There are multiple reasons for my dislike of short story compilations, not the least of which is the structure of the stories themselves. See the handy-dandy diagram!

I imagine most of you have seen something like this before. It’s called Freytag’s triangle, and it illustrates the elements of plot as they happen in most stories. There’s the exposition (characters are introduced, the plot gets rolling, etc.), rising action (things start to heat up), climax (the action/conflict is brought to a boil), denouement (the temperature is cranked down), and the final resolution. It’s worked this way since the days of classical Greek drama, though more attention was given to the denouement in those days, with the climax generally occurring in the middle of the play. The classical Freytag’s Triangle doesn’t look like a pyramid built by a bunch of drunk Egyptians.

What you see in the chart above is a more accurate representation of modern fiction, but it still serves as a great illustration of why short stories pose such an aggravation for me.

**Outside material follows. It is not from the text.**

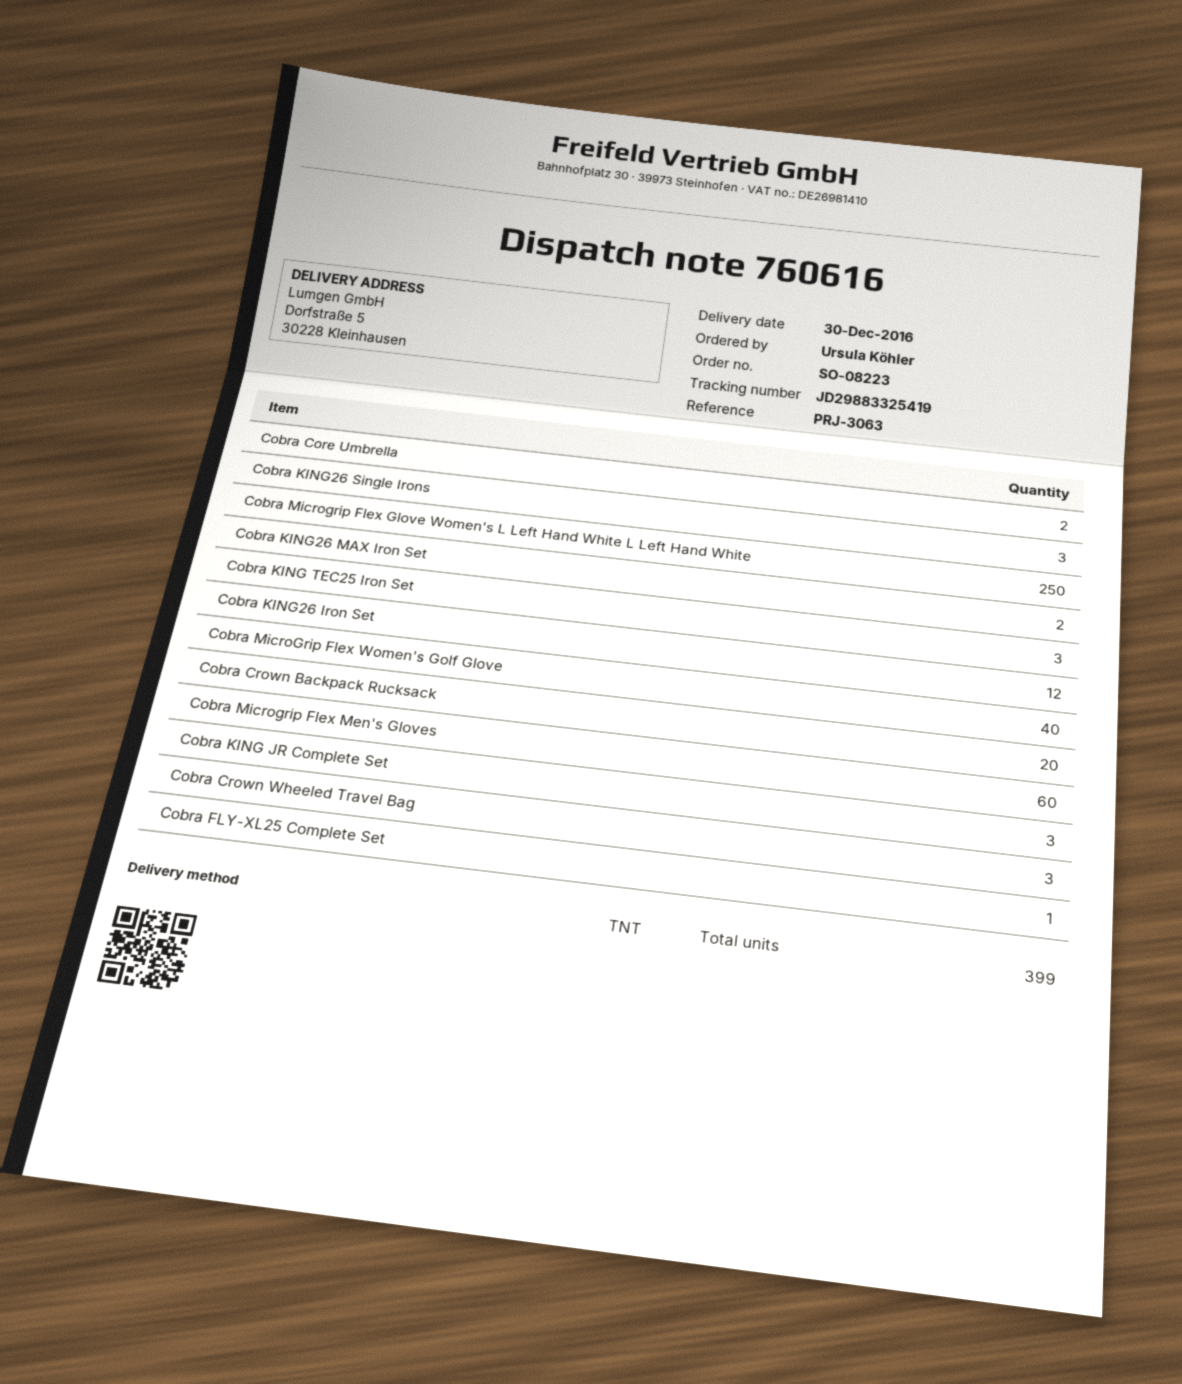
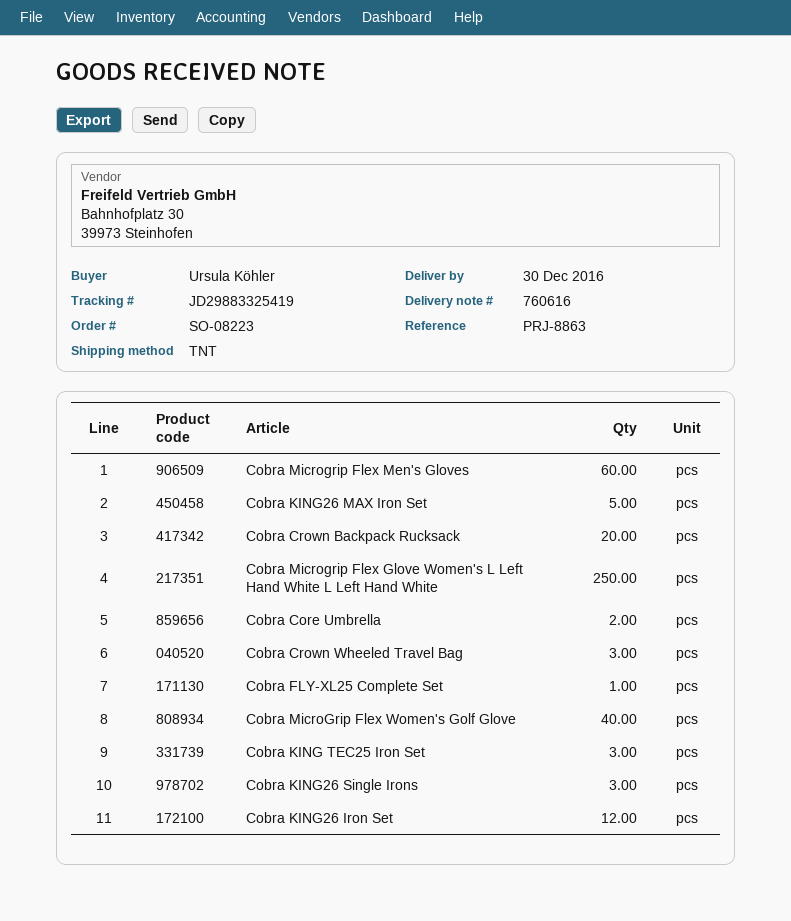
reference: PRJ-3063 -> PRJ-8863
Cobra KING26 MAX Iron Set: 2 -> 5
Cobra KING JR Complete Set: 3 -> none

In the “rising action” portion of the plot line, the pace of the narrative slowly picks up, as does the pace at which the audience reads (because they get excited about what’ll happen next). I don’t know about the rest of you out there, but my reading speed is greatly dependent upon this buildup. I read slower as I’m getting into the book and pick up steam as the action escalates. But imagine doing that over and over again inside of a 300 page book and you’ll start to understand my frustration. Oh, and then there’s the fact that most of the time in short stories, that triangle of Freytag’s is really just a huge honkin’ cliff. Climax, bam, done, and we start over again. So that constant speeding up and slowing down really cramps my style and makes it seem like it’s taking forever to get through the book. Mostly because it is.

And then there are other complications. Take, for instance, one of my recent reads, Ray Bradbury’s Long After Midnight. As is with most anthologies, not all short stories included in the collection are created equally. Some of them are mind-bogglingly good. Some of them make your eyes cross with the sheer pointlessness of them. You would think that, being such a world-renowned writer, even Ray Bradbury’s worst stories should still be tolerable. And you would be wrong. What I found out after the fact is that Long After Midnight was the literary equivalent of a “New Jersey Turnpike.” Don’t know what that is? It’s number 4 on this list of the 17 worst shots ever created. Read, laugh, and be disgusted.

Anyhow, the creation of Long After Midnight went down something like this: by 1976 Bradbury had 16 short story anthologies to his credit, but in the publication of those works there were a few stories that got left out of the mix. Either they didn’t fit with the overall milieu of the collection or there wasn’t enough room for another story or they just weren’t good enough. Take your pick. Some enterprising publishing exec (or, who knows, maybe even Bradbury himself) decided that all these derelict needed to have a home of their own, so they mopped them up with the proverbial bar rag and squeezed them into a shot glass, slapped the label Long After Midnight onto the side, and sent it out to the masses for public consumption. Therefore, none of the stories make sense with one other.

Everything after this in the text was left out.